Work instruction: What is needed is an exact copy of the lines in the listing below, from the one with "-19,7 +19,7 @@" up to and including the one with "14.5px; font-weight: normal;", with no other lines.

+++ Record excerpts

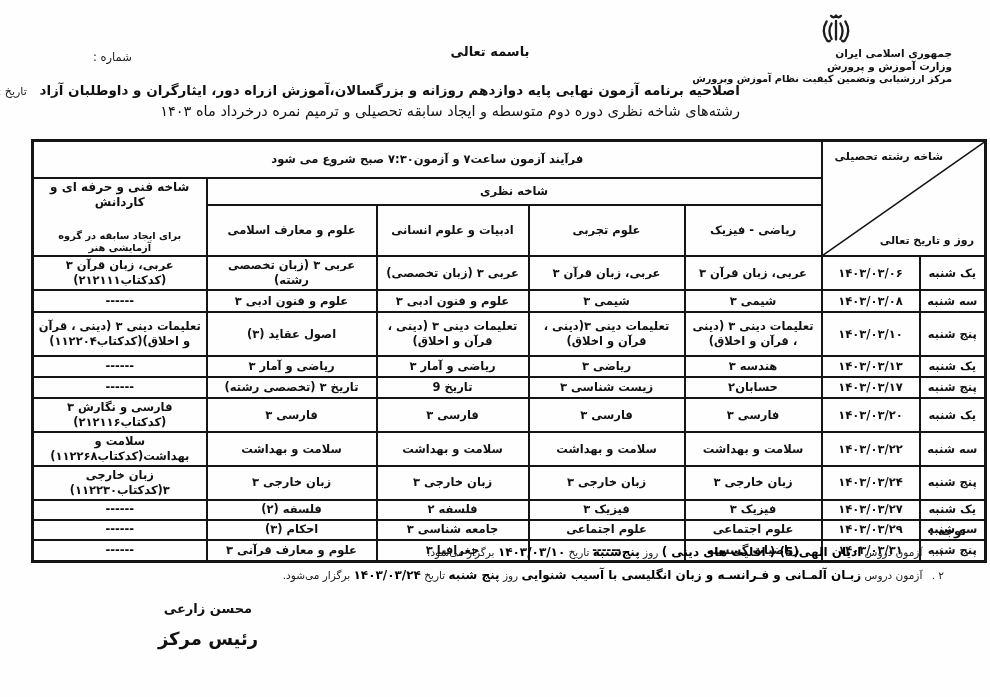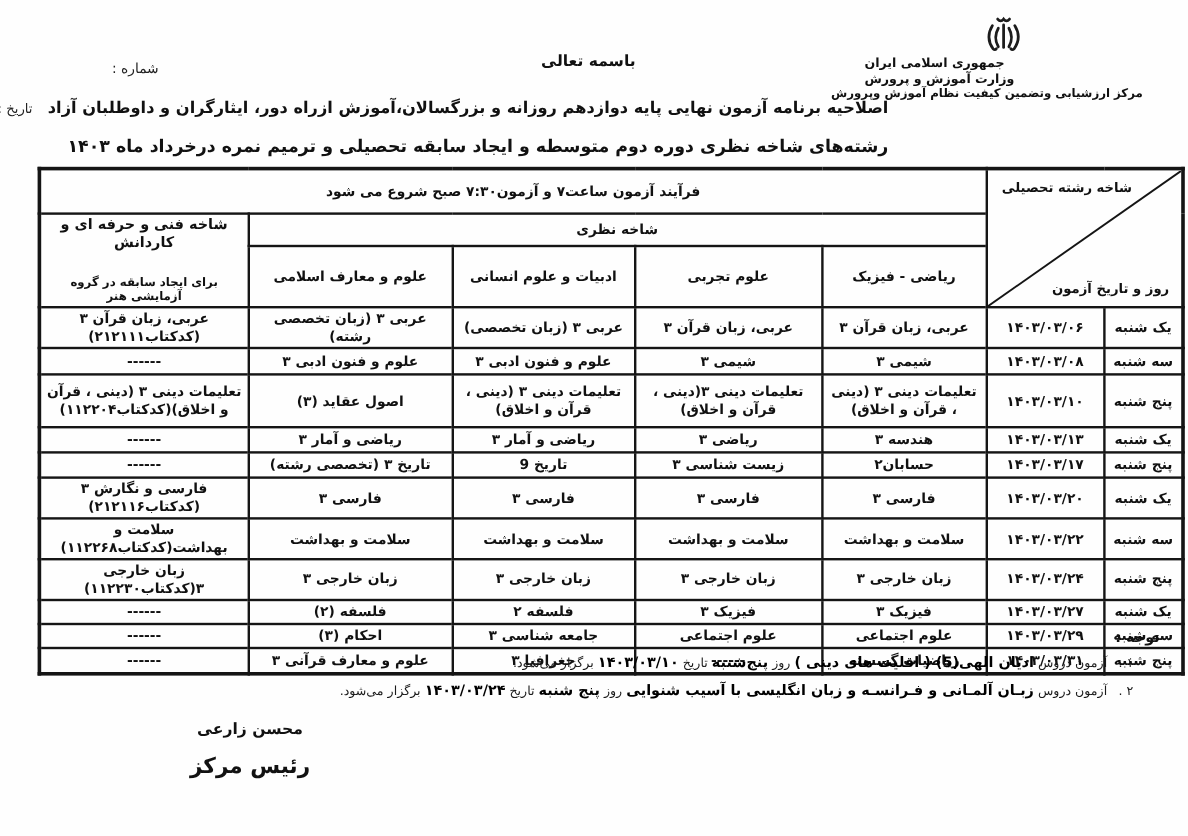--- a/index.html
+++ b/index.html
@@ -12,7 +12,7 @@
   
   .number-label { position: absolute; left: 93px; top: 50px; font-size: 11.5px; color: #222; }
   .bismillah { position: absolute; left: 420px; top: 44px; width: 140px; text-align: center; font-size: 13px; font-weight: bold; }
-  .org-block { position: absolute; top: 12px; right: 38px; width: 232px; text-align: left; }
+  .org-block { position: absolute; top: 12px; right: 38px; width: 232px; text-align: right; }
   .org-emblem { display: block; margin: 0 auto 2px auto; }
   .org-line { font-size: 10.5px; font-weight: bold; line-height: 1.22; white-space: nowrap; }
   .org-line.small { font-size: 9.8px; }

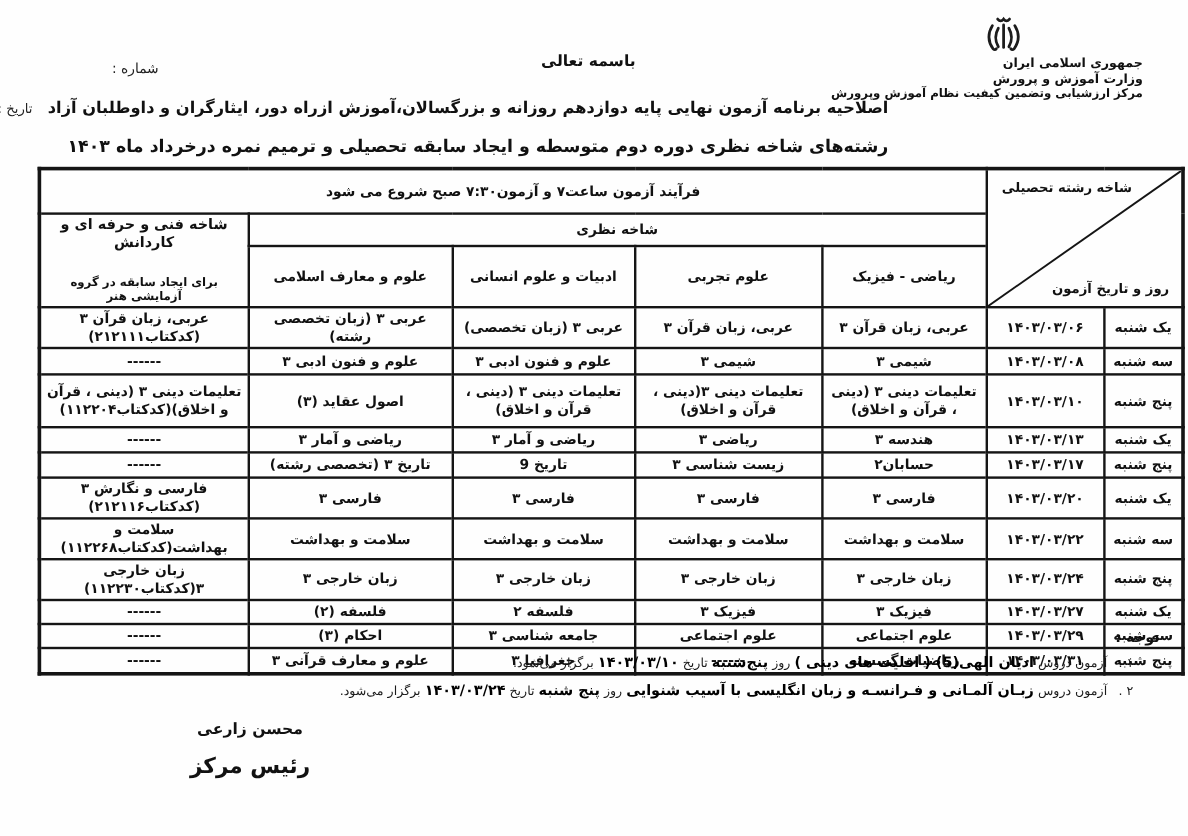--- a/index.html
+++ b/index.html
@@ -19,7 +19,7 @@
   .title-block { position: absolute; top: 82px; right: 250px; width: 712px; text-align: right; }
   .title-line1 { font-size: 13.5px; font-weight: bold; white-space: nowrap; line-height: 1.25; }
   .date-label { font-size: 11px; font-weight: normal; color: #222; margin-right: 8px; }
-  .title-line2 { font-size: 14.5px; font-weight: bold; margin-top: 16px; white-space: nowrap; }
+  .title-line2 { font-size: 14.5px; font-weight: normal; margin-top: 4px; white-space: nowrap; }
   
   table.schedule {
     position: absolute; top: 139px; left: 31px; width: 953px;

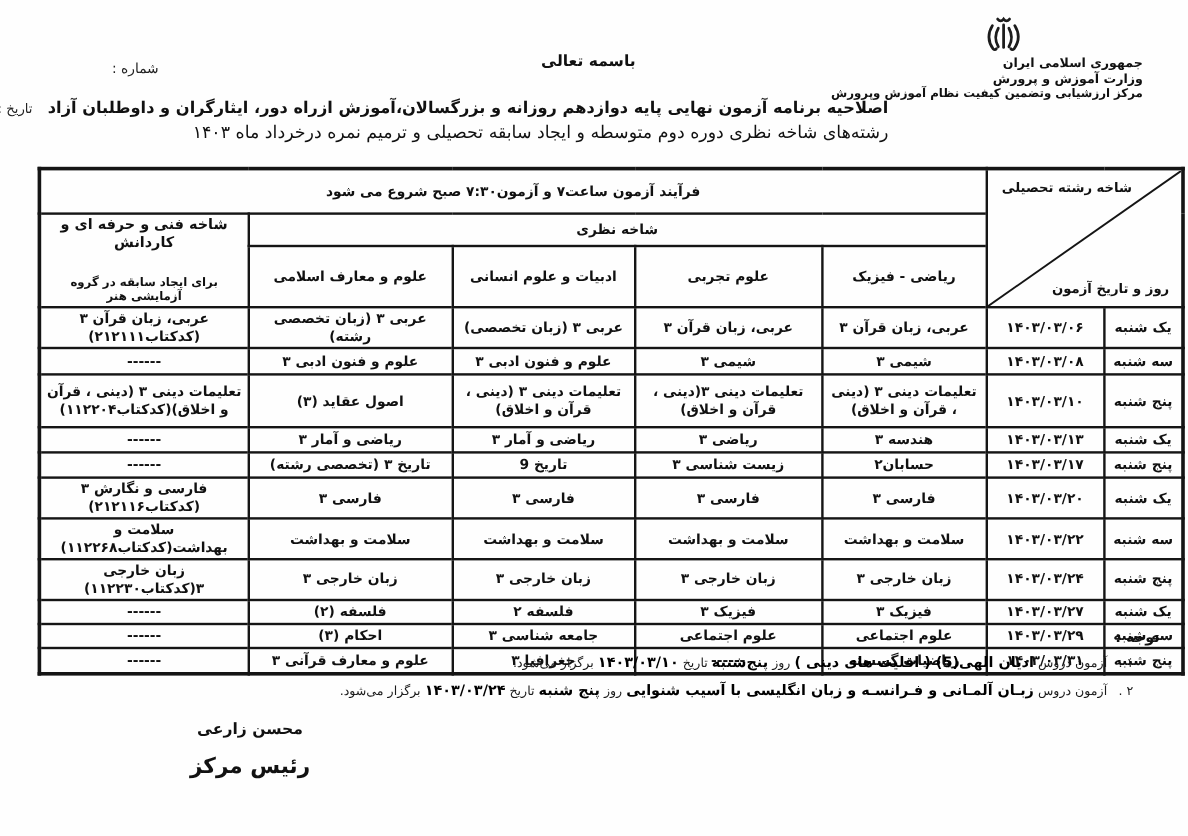--- a/index.html
+++ b/index.html
@@ -106,7 +106,7 @@
             <line x1="0" y1="100" x2="100" y2="0" stroke="#151515" stroke-width="1.6" vector-effect="non-scaling-stroke"></line>
           </svg>
           <span class="corner-top-label">شاخه رشته تحصیلی</span>
-          <span class="corner-bottom-label">روز و تاریخ آزمون</span>
+          <span class="corner-bottom-label">روز و تاریخ تعالی</span>
         </td>
         <td class="process-cell" colspan="5">فرآیند آزمون ساعت۷ و آزمون۷:۳۰ صبح شروع می شود</td>
       </tr>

++++++

Solution:
@@ -19,7 +19,7 @@
   .title-block { position: absolute; top: 82px; right: 250px; width: 712px; text-align: right; }
   .title-line1 { font-size: 13.5px; font-weight: bold; white-space: nowrap; line-height: 1.25; }
   .date-label { font-size: 11px; font-weight: normal; color: #222; margin-right: 8px; }
-  .title-line2 { font-size: 14.5px; font-weight: bold; margin-top: 16px; white-space: nowrap; }
+  .title-line2 { font-size: 14.5px; font-weight: normal; margin-top: 4px; white-space: nowrap; }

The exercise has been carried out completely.